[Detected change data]
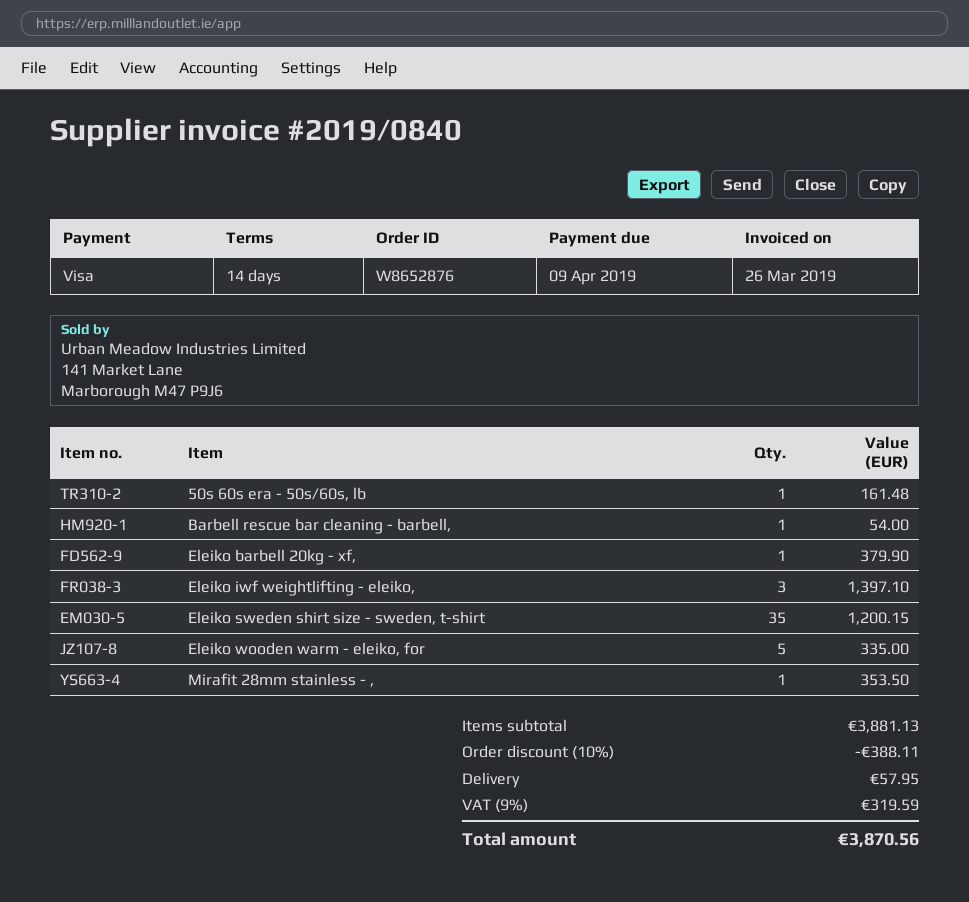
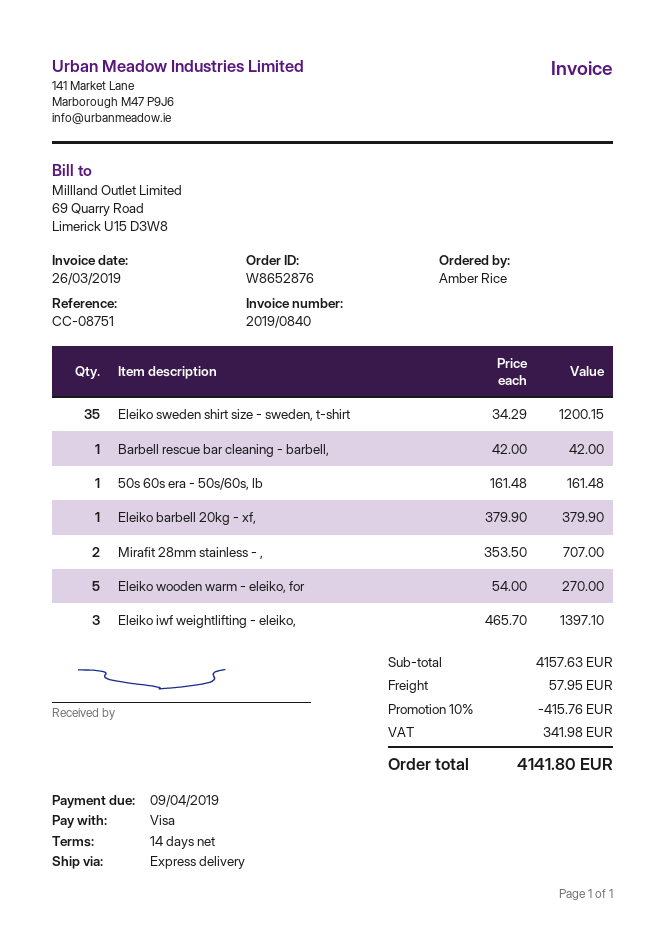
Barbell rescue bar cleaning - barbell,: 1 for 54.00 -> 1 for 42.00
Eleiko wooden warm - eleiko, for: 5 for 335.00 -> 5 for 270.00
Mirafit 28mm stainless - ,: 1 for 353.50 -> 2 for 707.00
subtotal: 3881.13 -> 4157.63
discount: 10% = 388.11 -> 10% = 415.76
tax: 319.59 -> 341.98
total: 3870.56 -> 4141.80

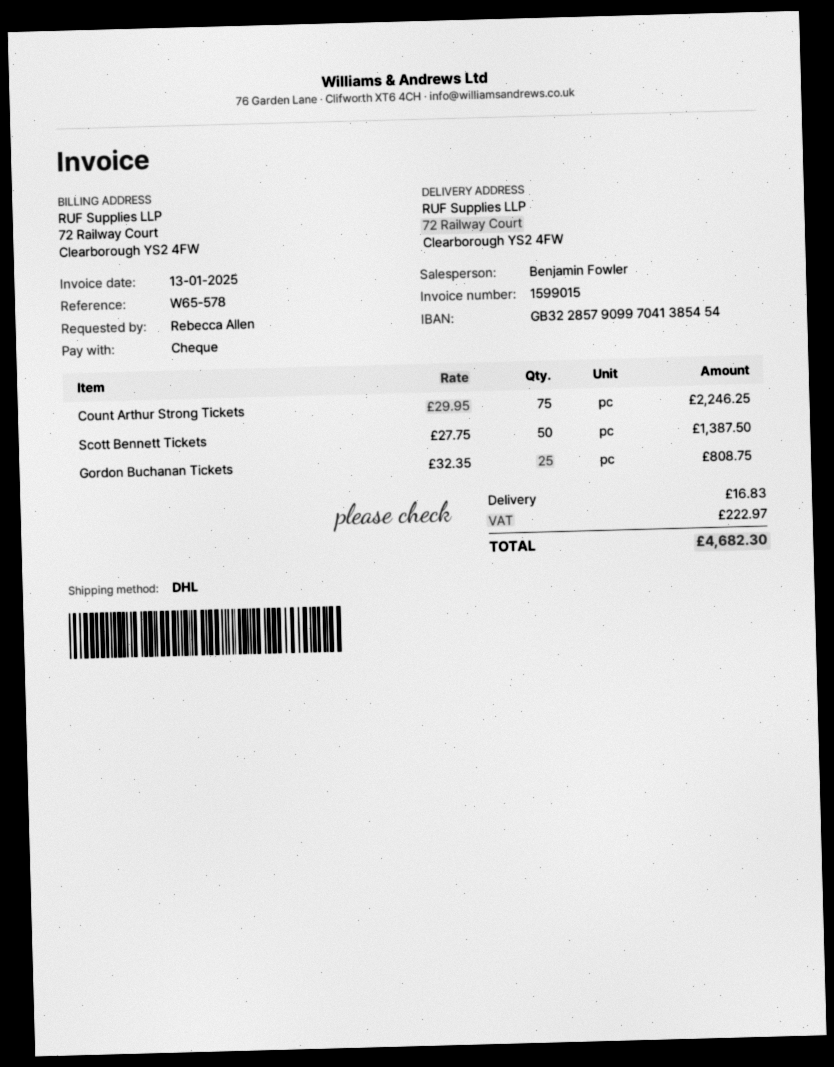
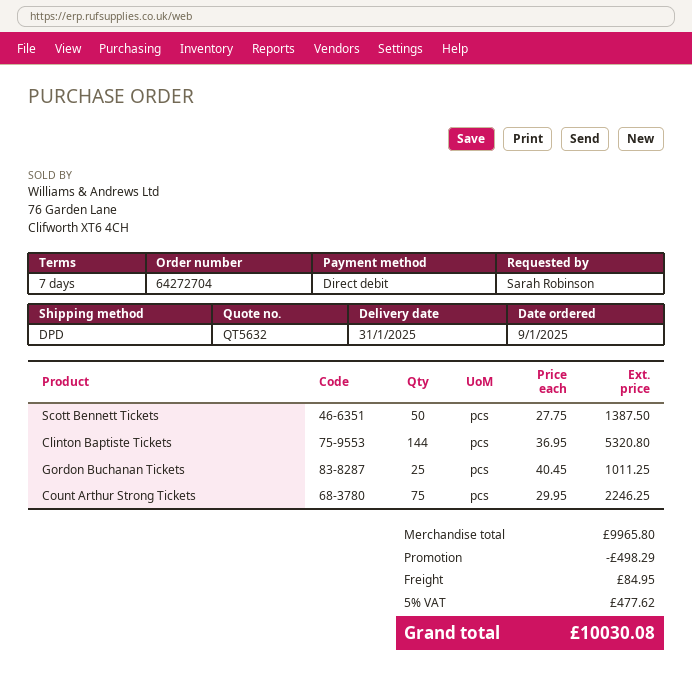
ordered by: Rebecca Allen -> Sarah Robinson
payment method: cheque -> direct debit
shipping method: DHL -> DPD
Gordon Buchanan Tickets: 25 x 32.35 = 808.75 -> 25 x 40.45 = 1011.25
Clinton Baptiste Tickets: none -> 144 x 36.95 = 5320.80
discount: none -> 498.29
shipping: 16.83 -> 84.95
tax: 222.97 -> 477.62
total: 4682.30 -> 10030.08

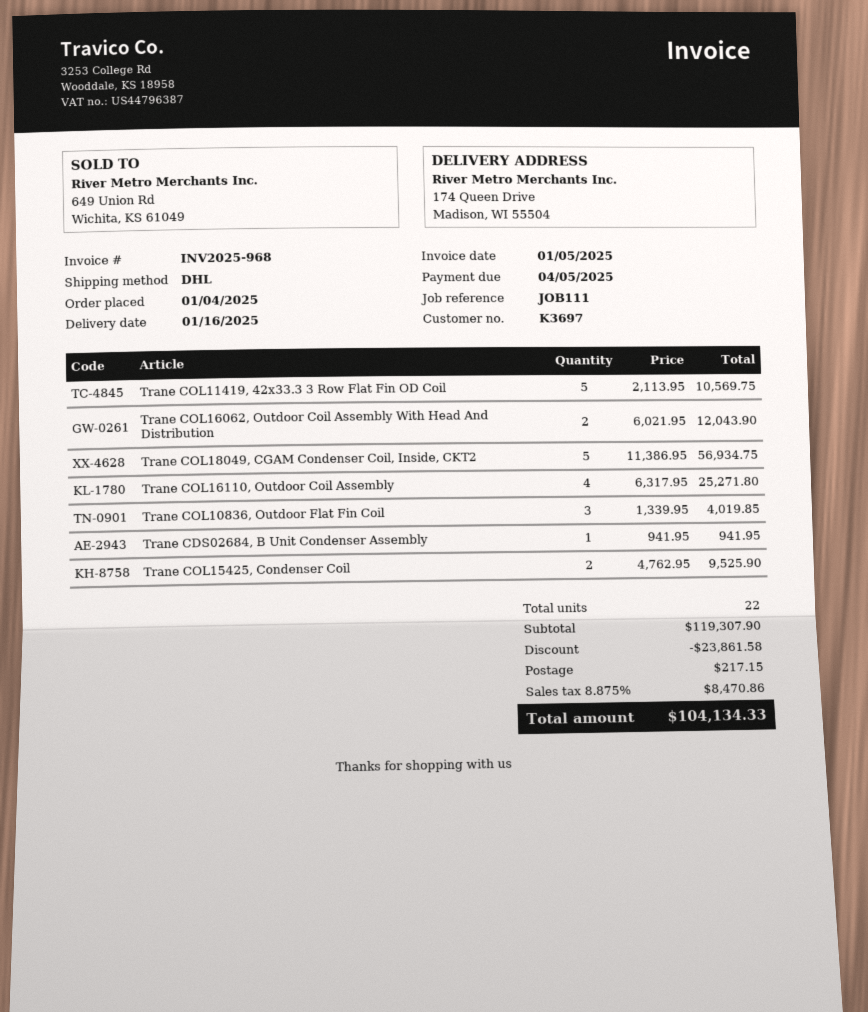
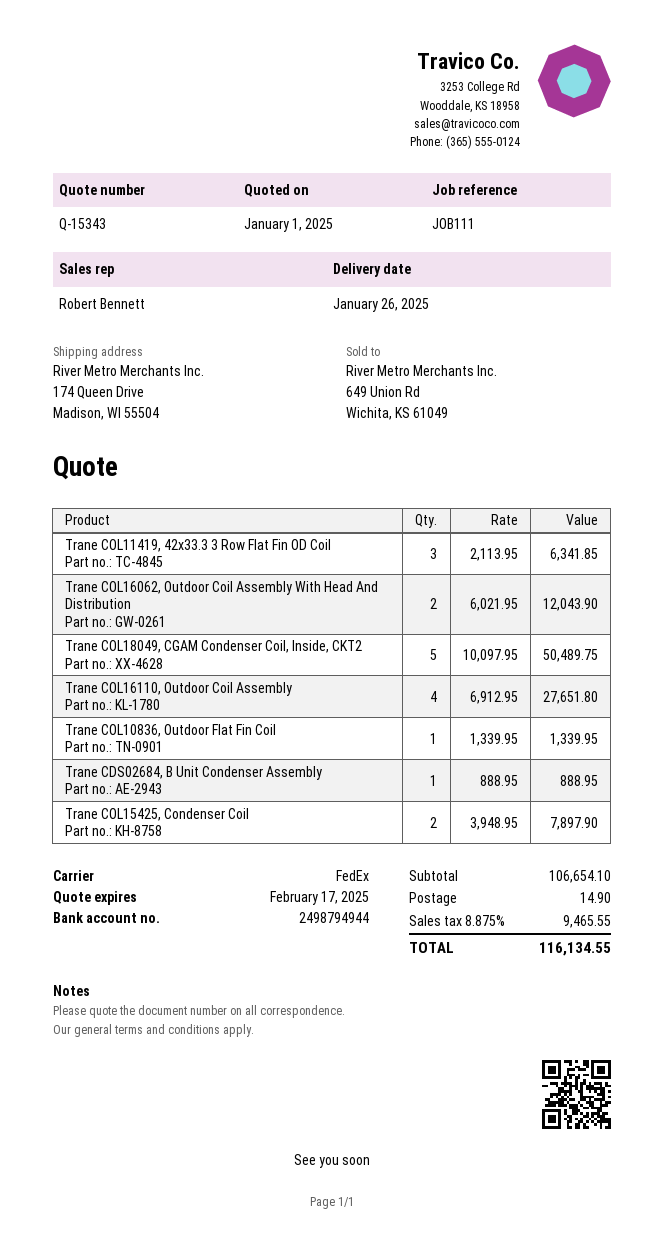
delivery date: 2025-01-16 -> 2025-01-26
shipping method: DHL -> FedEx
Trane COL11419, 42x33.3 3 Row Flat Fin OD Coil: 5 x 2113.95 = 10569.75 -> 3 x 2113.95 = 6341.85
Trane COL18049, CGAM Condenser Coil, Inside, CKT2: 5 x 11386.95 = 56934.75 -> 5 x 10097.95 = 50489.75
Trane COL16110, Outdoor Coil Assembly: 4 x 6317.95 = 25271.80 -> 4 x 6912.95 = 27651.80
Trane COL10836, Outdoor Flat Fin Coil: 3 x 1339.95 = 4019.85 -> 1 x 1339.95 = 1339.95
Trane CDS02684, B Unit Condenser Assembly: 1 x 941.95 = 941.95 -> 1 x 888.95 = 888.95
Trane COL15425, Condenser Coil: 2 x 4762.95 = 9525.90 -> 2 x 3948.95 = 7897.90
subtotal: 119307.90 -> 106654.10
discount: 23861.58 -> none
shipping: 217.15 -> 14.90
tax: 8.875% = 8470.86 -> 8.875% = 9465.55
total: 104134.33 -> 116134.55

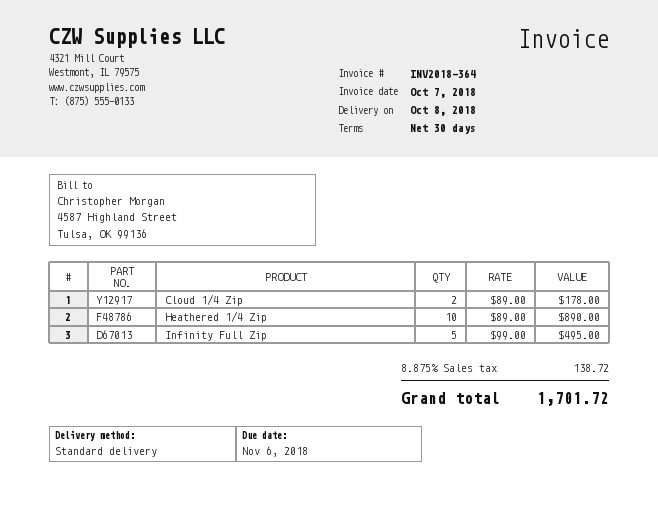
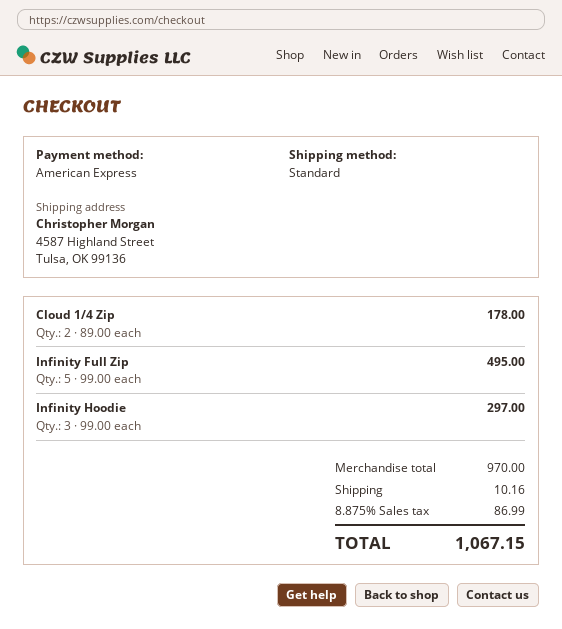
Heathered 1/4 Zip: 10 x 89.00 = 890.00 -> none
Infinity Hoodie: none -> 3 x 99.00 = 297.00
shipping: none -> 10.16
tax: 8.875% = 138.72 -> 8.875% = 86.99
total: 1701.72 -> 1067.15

[YOUR TASK]
Which lines of the records above hold the word "Condenser"? Copy each one out.

[SOLUTION FOR THIS EXERCISE]
Trane COL18049, CGAM Condenser Coil, Inside, CKT2: 5 x 11386.95 = 56934.75 -> 5 x 10097.95 = 50489.75
Trane CDS02684, B Unit Condenser Assembly: 1 x 941.95 = 941.95 -> 1 x 888.95 = 888.95
Trane COL15425, Condenser Coil: 2 x 4762.95 = 9525.90 -> 2 x 3948.95 = 7897.90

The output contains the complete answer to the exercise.